コメント
0件
👏 最初のコメントを書いて作者に喜んでもらおう!
部室棟の構造としては、一階に食堂が。 二階に運動部の部室があって、三階部分に文化系クラブの部室が並んでいる。
結果から言うと、ここでは何も起こらなかった。
他と同じく、廊下は気重い暗闇に埋もれるばかりで、特にこれといって不可解なものは見当たらなかった。

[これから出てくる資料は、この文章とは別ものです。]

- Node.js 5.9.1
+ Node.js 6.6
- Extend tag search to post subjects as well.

初手から当たりを引くとは思っていないが、やはり空振りを食うのは嫌な感じだ。
しかし、見方を変えればここからが本番と言える。
一層気を引き締めて掛からないと。
「飴ちゃん食べる?」
「ん、ありがと……。なにこれ? 動物?」
「うん、動物キャンディー。 恐竜が出たらラッキーだって」
幼なじみの差し入れを受け、俄かに肩の力が抜けた。 また悪い癖が出ていたようだ。
ふと、祖父の教えを思い返す。
“探求心か使命感か、掲げるならどちらか一方にしておきなさい”
いま必要なのはどちらか。 いや、本件に限っては、どちらの念いも必要ないように思えた。
私たちは今回、同級生の涙をきっかけに、この幽霊騒動に乗り出した。
そこに個人的な探求心を持ち出すべきじゃないし、特別に使命感を燃やすのは単なる驕りと言える。

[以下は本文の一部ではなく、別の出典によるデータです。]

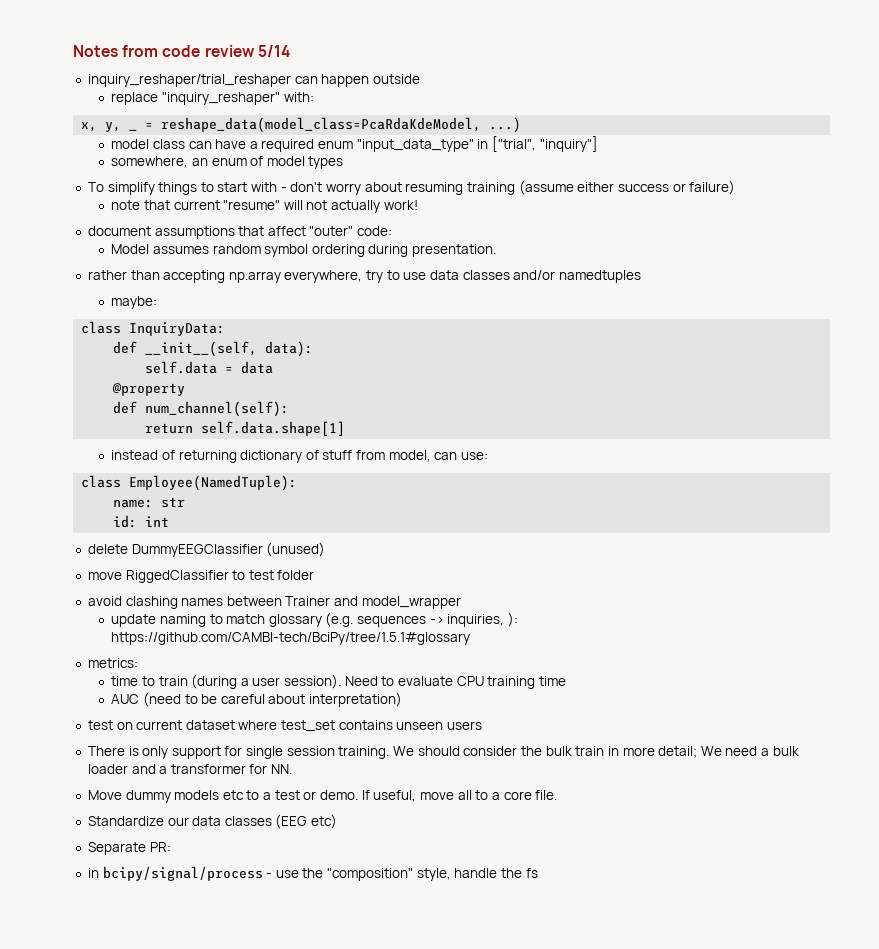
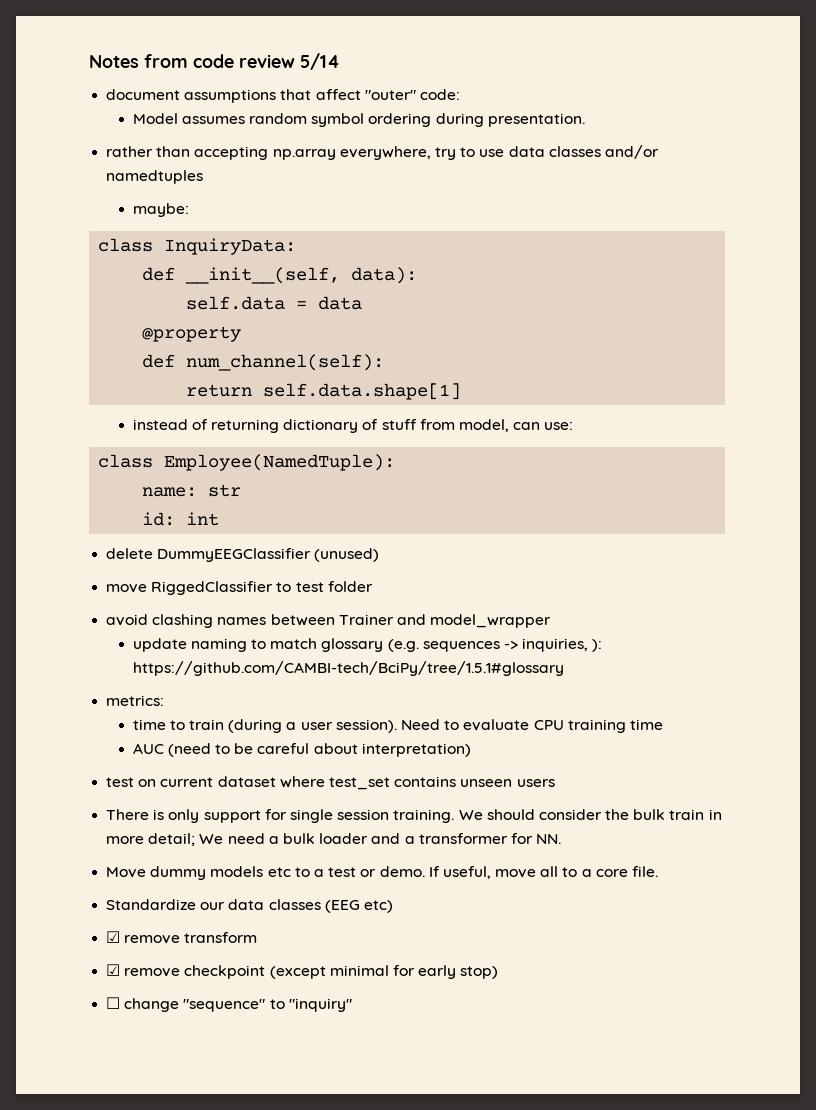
- inquiry_reshaper/trial_reshaper can happen outside
- replace "inquiry_reshaper" with:
- x, y, _ = reshape_data(model_class=PcaRdaKdeModel, ...)
- model class can have a required enum "input_data_type" in ["trial", "inquiry"]
- somewhere, an enum of model types
- To simplify things to start with - don't worry about resuming training (assume either success or failure)
- note that current "resume" will not actually work!
- Separate PR:
- in bcipy/signal/process - use the "composition" style, handle the fs
+ ☑ remove transform
+ ☑ remove checkpoint (except minimal for early stop)
+ ☐ change "sequence" to "inquiry"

「お、コアラか。 じゃあ行こうぜ。 校内、見てまわるんだろ? 」
「ん……。うん、そうだね」
ここは諸々の情趣を一旦忘れて、己の役割をそつなく熟すことに集中すべきだろう。
一人の女子生徒が、元の穏やかな学校生活を取り戻せるように。
「よし。じゃあ、順路の通りに」
「よっしゃ!」
「そっちの、外階段だね?」
心新たに探索を再開する私たちだったが、どうしても拭えない懸念があった。
今この時、校内のどこかにお化けが存在しているとして、それと出会す可能性は、いったい如何ほどのものだろう。
今夜、本当に私たちは相手の尻尾を掴むことができるのか?
もちろん、今夜がダメなら明日・明後日と、何度でも挑み続けるつもりではある。
「千妃ちゃん、大丈夫?」
「うん、平気。ありがと」
部室棟を訪れて、判ったことが一つ。 本件のお化けは、どうやら一処に止まるような、いわゆる地縛霊タイプではないという事だ。
学校そのものが先方にとっての“場”の可能性も考えたが、それなら目撃情報がもっと以前からあっても良さそうなものである。
そうなると、急に現れた。あるいは外から入ってきたと考えるのが妥当ではないか。
「ねぇ、ほのっち。 霊体ってさ、動こうと思えば一日にどのくらい行けるもの?」
「え……っ? あー……っと、どうかな? そのヒトによるんじゃないです?」
人間と同じく、個人差があるということか。
今この時、すでにどこか遠くへ行ってくれていれば善し。
いや、それはいけない。
「実害ってあるの?」
「実害、ですか?」
「うん、霊的な呪いで事故が起きたりとか」
「それは無いです」
きっぱりと明言する彼女の様子に、わずか面食らった。
こちらの顔色を悟ったか、すぐさま補足が加えられる。
「あ……。 や、アレですよ。 呪いとか、そんな事するとうちの母上がガチギレするし、あとが地獄っていうか。文字通り」
「そっか………。危ない橋は渡りたくないよね、やっぱり」
つまり、やろうと思えば出来ないことは無いと。
やはり、他所に押しつけて解決を図るのは下の下だ。
それが解っただけでも収穫か。 やはり、学校で片をつけるしかないのだろうか。